Artificial intelligence constantly increases the possibilities of machines, making their functionality close to human’s. Due to the large interest in this issue in recent years, many fields of science have made a large development leap. One of the goals of artificial intelligence is to allow machines to observe the world around them in a way that humans do. This is possible through the use of neural networks – mathematical structures which are inspired by natural neurons found in the nerves and the human brain.
Without a shadow of doubt, you have experienced the presence of neural networks in everyday life, for example in:
  • face detection and recognition in photos on your smartphone,
  • recognition of voice commands by a virtual assistant,
  • autonomous cars.
  The potential of neural networks is huge. The examples mentioned above are only a fraction of current applications. However, they are associated with a particular class of neural networks called convolutional, CNN or ConvNet (Convolutional Neural Networks).
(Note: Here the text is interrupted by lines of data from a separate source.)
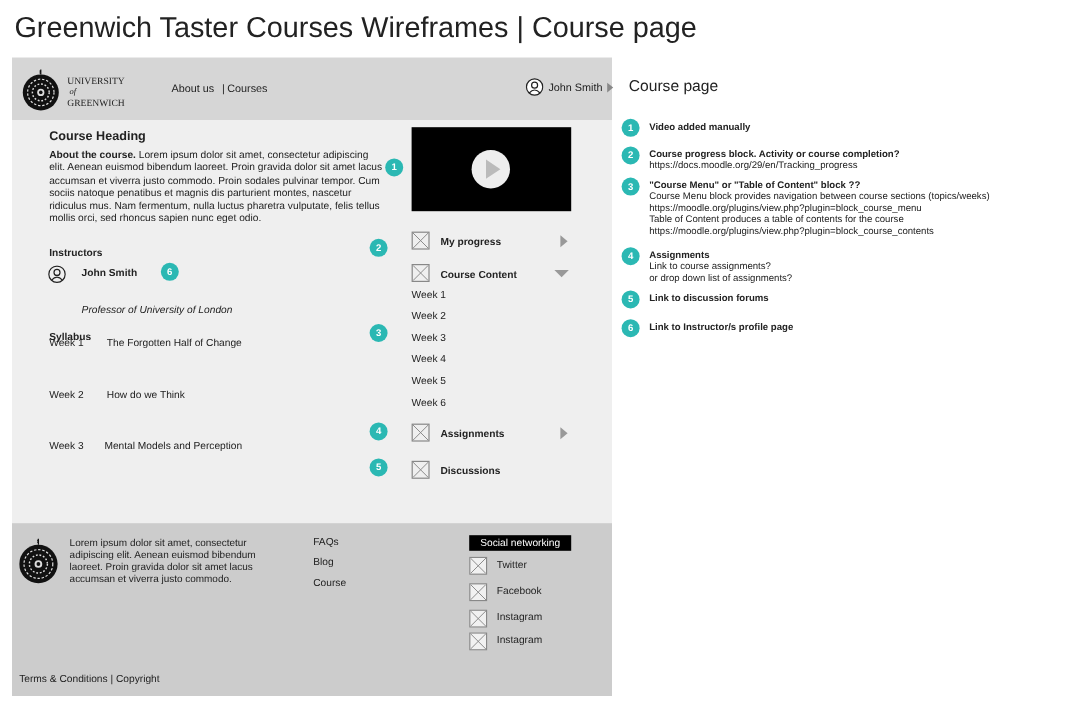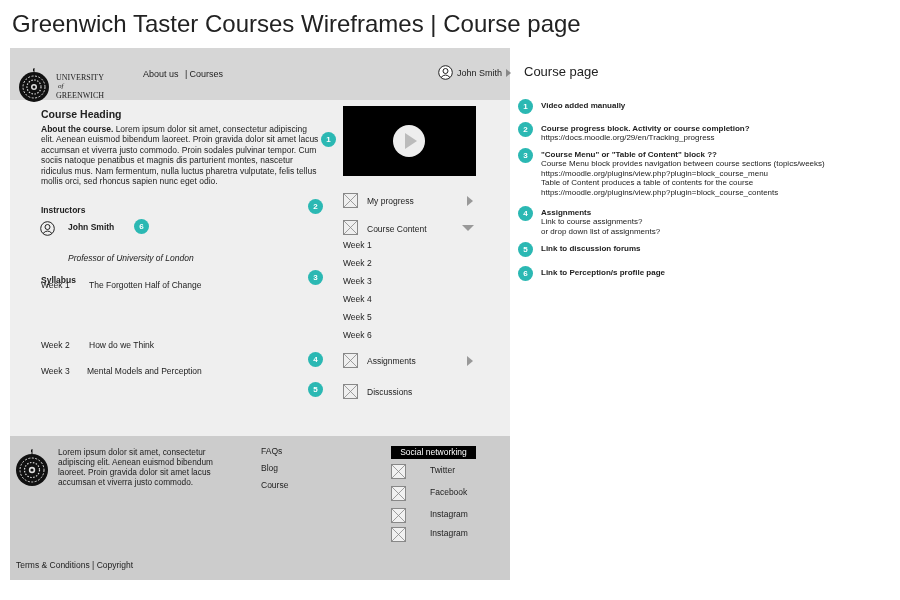--- a/index.html
+++ b/index.html
@@ -11,7 +11,7 @@
   .wire { position: absolute; left: 10px; top: 48px; width: 500px; height: 532px; background: #efefef; }
 
   .hdr { position: absolute; left: 0; top: 0; width: 500px; height: 52px; background: #d6d6d6; }
-  .logo { position: absolute; left: 8px; top: 9px; width: 90px; height: 36px; margin-top: 10px; }
+  .logo { position: absolute; left: 8px; top: 9px; width: 90px; height: 36px; }
   .logo-text { position: absolute; left: 38px; top: 6px; font-family: "Liberation Serif", serif; font-size: 8px; line-height: 9px; color: #222; white-space: nowrap; }
   .logo-text .of { font-style: italic; font-size: 7px; padding-left: 2px; }
   .nav { position: absolute; left: 133px; top: 21px; font-size: 9px; color: #222; white-space: nowrap; }

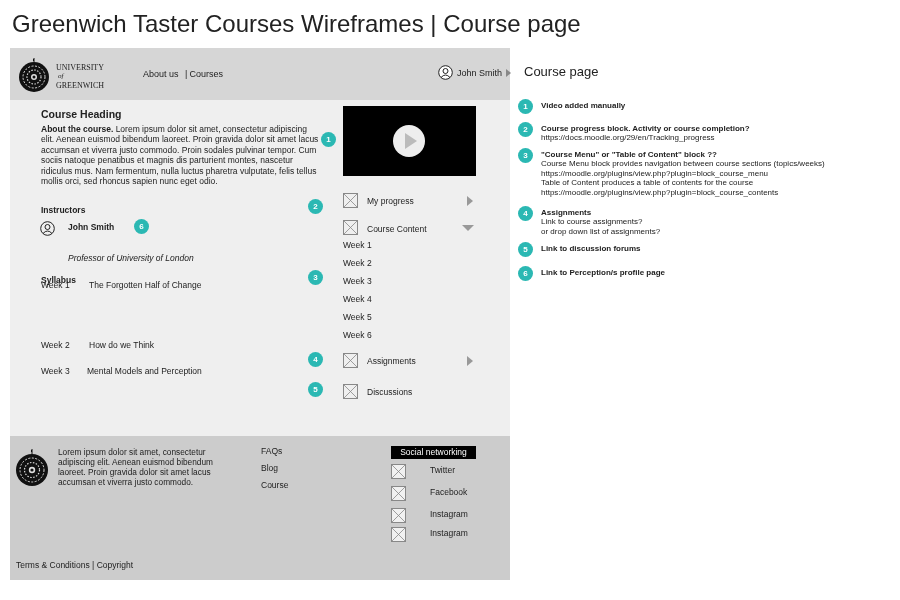--- a/index.html
+++ b/index.html
@@ -42,7 +42,7 @@
   .blk { position: absolute; left: 333px; display: flex; align-items: center; cursor: pointer; }
   .xbox { width: 15px; height: 15px; border: 1px solid #888; position: relative; background: transparent; flex: 0 0 auto; }
   .xbox svg { position: absolute; left: 0; top: 0; }
-  .blk .lbl { margin-left: 9px; font-size: 8.5px; font-weight: normal; white-space: nowrap; }
+  .blk .lbl { margin-left: 9px; font-size: 8.5px; font-weight: bold; white-space: nowrap; }
   .arrow-r { position: absolute; width: 0; height: 0; border-top: 5px solid transparent; border-bottom: 5px solid transparent; border-left: 6px solid #999; }
   .arrow-d { position: absolute; width: 0; height: 0; border-left: 6px solid transparent; border-right: 6px solid transparent; border-top: 6px solid #999; }
   .cc-week { position: absolute; left: 333px; font-size: 8.5px; cursor: pointer; }

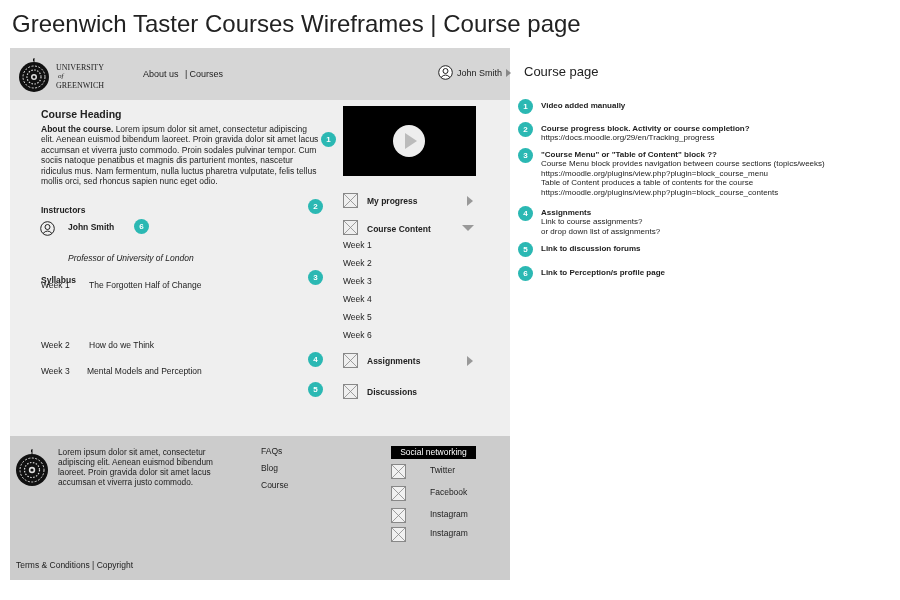--- a/index.html
+++ b/index.html
@@ -272,7 +272,7 @@
 
 <div class="note" style="top:268px">
   <div class="badge">6</div>
-  <div class="nt">Link to Perception/s profile page</div>
+  <div class="nt">Link to Instructor/s profile page</div>
 </div>
 
 </body></html>

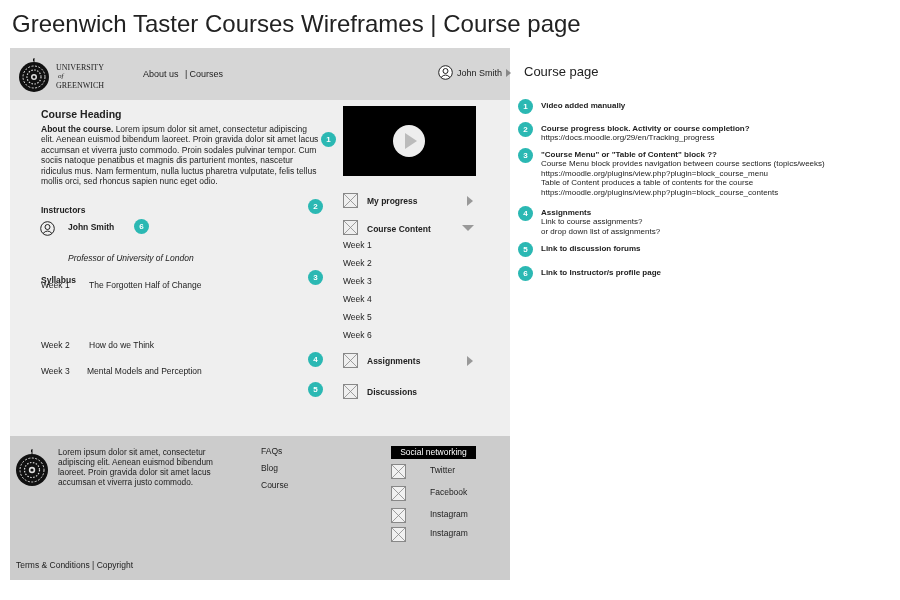--- a/index.html
+++ b/index.html
@@ -120,7 +120,7 @@
   <div class="syl-row" style="top:232px">
     <span class="wk">Week 1</span><span>The Forgotten Half of Change</span>
   </div>
-  <div class="syl-row" style="top:292px">
+  <div class="syl-row" style="top:276px">
     <span class="wk">Week 2</span><span>How do we Think</span>
   </div>
   <div class="syl-row" style="top:318px">

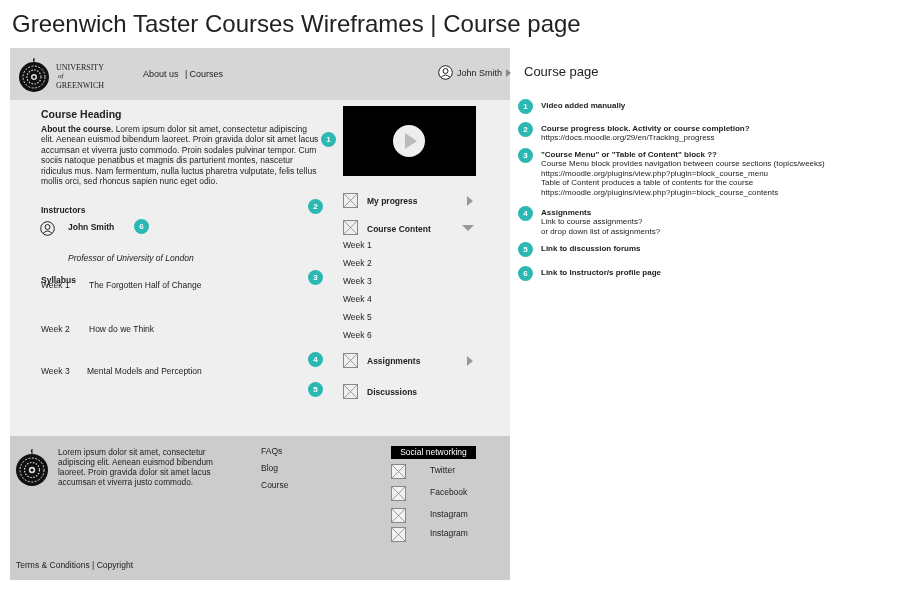--- a/index.html
+++ b/index.html
@@ -52,7 +52,7 @@
   .ftr-text { position: absolute; left: 48px; top: 11px; width: 165px; font-size: 8.3px; line-height: 10px; }
   .ftr-link { position: absolute; left: 251px; font-size: 8.5px; cursor: pointer; }
   .social-hdr { position: absolute; left: 381px; top: 10px; width: 85px; height: 13px; background: #000; color: #fff; font-size: 8.5px; text-align: center; line-height: 13px; }
-  .soc { position: absolute; left: 381px; display: flex; align-items: center; cursor: pointer; gap: 16px; }
+  .soc { position: absolute; left: 381px; display: flex; align-items: center; cursor: pointer; }
   .soc .xbox { border-color: #888; background: #f1f1f1; }
   .soc .lbl { margin-left: 8px; font-size: 8.5px; margin-top: -4px; }
   .terms { position: absolute; left: 6px; top: 124px; font-size: 8.5px; }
Neural networks in image processing

In order to bring the issue of convolutional neural networks closer, we will focus on their most common applications i.e. image processing. CNN is an algorithm that can download an input image and classify it according to predefined categories (e.g. dog breeds). It is possible due to assigning different weight scales to various shapes, structures and objects.   Convolutional networks training allows them to learn which special features of the image can help them in its classification. Their advantage over standard networks is greater efficiency in detecting complicated relations in images. This is possible due to the use of specific filters which are analysing the relations between adjacent pixels.

Each image is a matrix of values. Their number is proportional to matrix’s width and height in pixels. RGB images have three basic colors, so each pixel is represented by three values. ConvNet’s task is to reduce the image size without losing important features, i.e. those which carry key information for further classification. CNN consists of two key layers. The first is the convolutional layer.

The animation above shows an RGB image and three 3×3 filters moving over it with defined step. The step is a pixel value by which the filter moves. To save more information the “zero padding” method (filling with white squares) can be used, but usually it results in lower performance levels. The values of the output matrix are calculated as follows:
  • multiplying values in a selected part of the image by a filter (element by element),
  • adding calculated values for each channel,
  • adding values for each channel, including bias (in this case it equals 1).
  It is worth to mention that the filter’s values for each channel may differ from each other. The task of the first convolutional layers is to distinguish features such as edges, colors and gradients. The more layers, the more complex features will be determined.   After the convolutional layer there is an activation layer (most often ReLU function) which introduces non-linearity to the network.   Another layer is called the pooling layer. Its task is to reduce the dimensions of the convolutional features, which were chosen in the previous layer while maintaining key features. This layer is also responsible for noise reduction. The most popular method is “max pooling”.

The merge operation in similar to that used in the convolutional layer. Filter and step are defined. Values of the output matrix are the maximum value covered by the filter.   The aforementioned layers together are one layer in the convolutional network. After using selected number of layers, obtained matrix is flattened and becomes the entrance to the standard neural network, created from connected layers. This allows you to teach the algorithm of non-linear relations between the features determined by the convolutional layers.   The last layer is called the Soft-Max layer, which allows to obtain probability values of features belonging to particular classes (for example, the probability that there is a cat in the picture).